Abstract

No observer of the educational system can fail to see the conspicuous changes that have taken place in public schools since the 1970s in the German-speaking countries as well as internationally. They foretokened a further transformation of the school, which we are now witnessing directly. The following reflections are aimed, first of all, at rendering intelligible the developments in the school system—both those that have already taken place and those on the horizon—against the background of worldwide social change, which we will call "globalization," or from a sociological perspective, the "second modern age." However, the related dynamic, which affects schools as well, not only follows the line of the reform movement and the alternative school movement of past years, whose efforts were directed toward making learning more meaningful, more intensive, and more self-responsible for pupils within the context of the new culture of learning; it also gives emphasis to the increasing economic competition, which must turn to education to raise social productivity and is having a feedback effect on schools generally and on classroom instruction in particular by dint of insistent demands to make the content and organizational forms of education more rigorous and effective. A pedagogically responsible development, which will be discussed in the following text, should not simply give in to such a tendency and functionalize the school for competition in efficiency, both internationally and domestically.

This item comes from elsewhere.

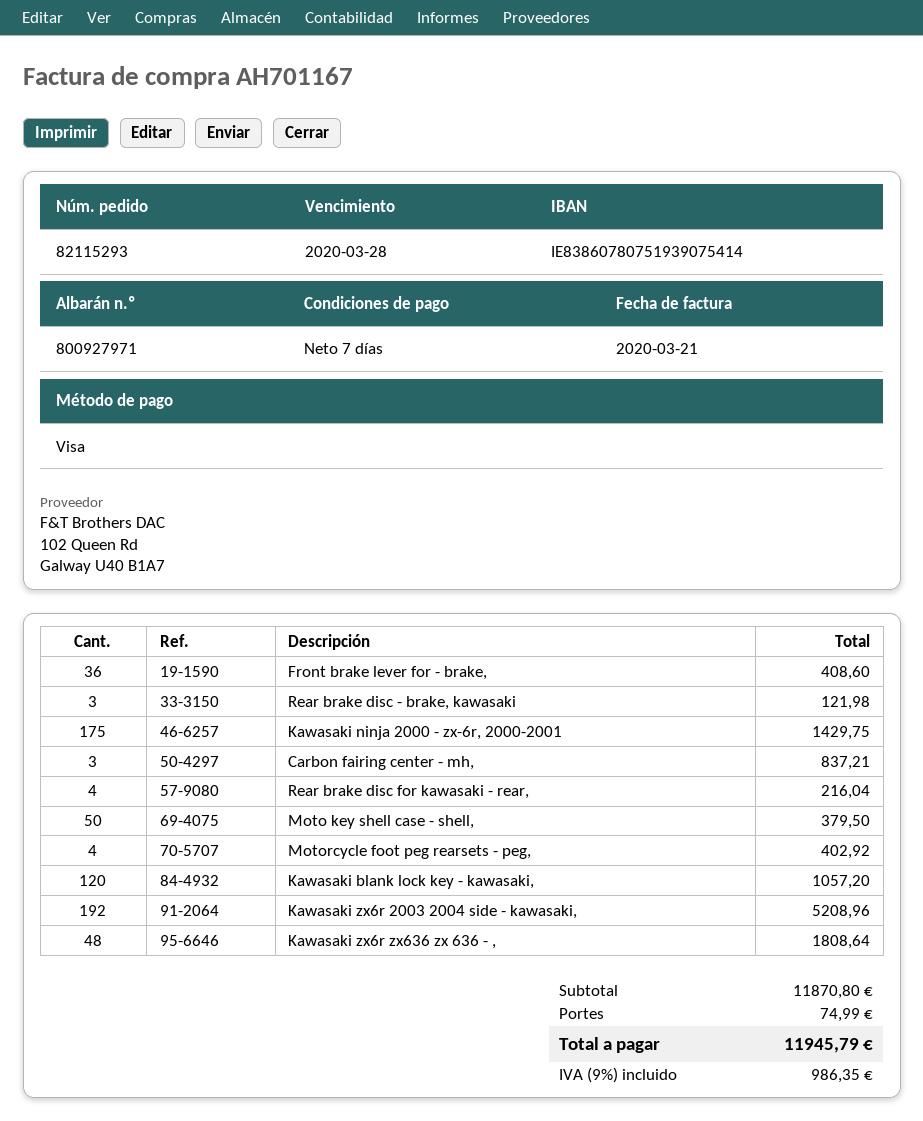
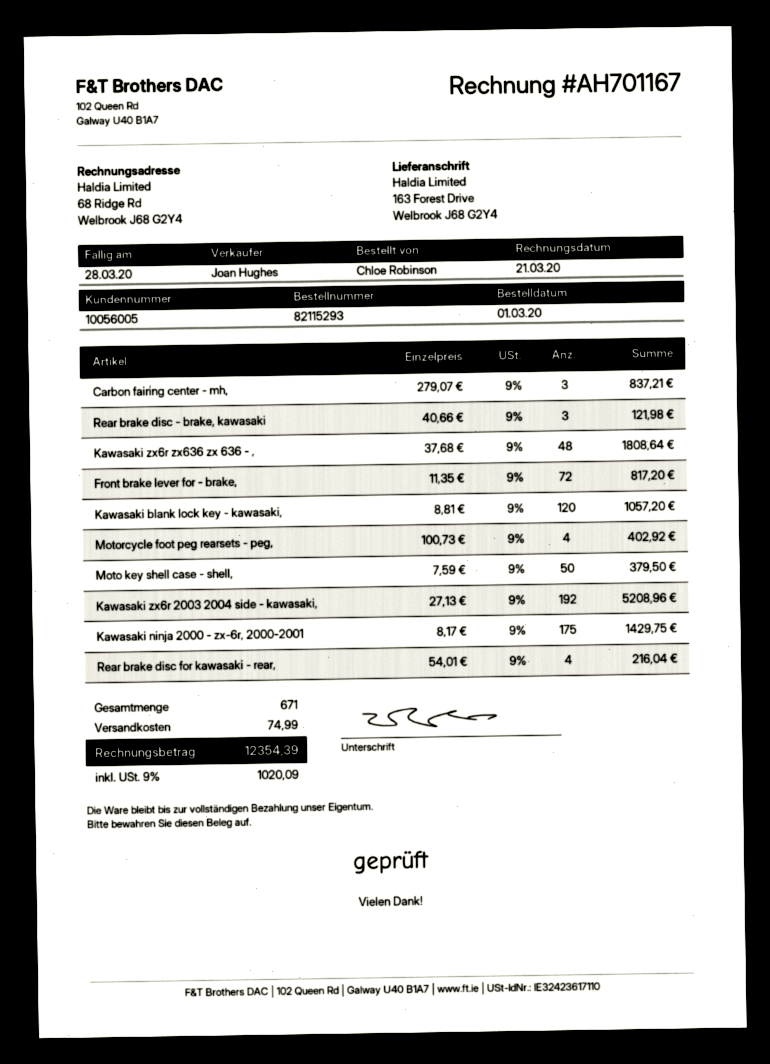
Front brake lever for - brake,: 36 for 408.60 -> 72 for 817.20
tax: 9% = 986.35 -> 9% = 1020.09
total: 11945.79 -> 12354.39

Rather, it must strike a balance between the achievements of the school reform movement of the past decades, especially the structuring of the school as a world for social life and the substance of the learning culture that has evolved within it, and the striving for a culture of achievement that promotes the individual, which is also one of the school's genuine tasks. This is sketched out in brief form for seven dimensions of a future school. It will be evident how much the forms of instruction and learning bear the marks of prior efforts to organize the school as a whole.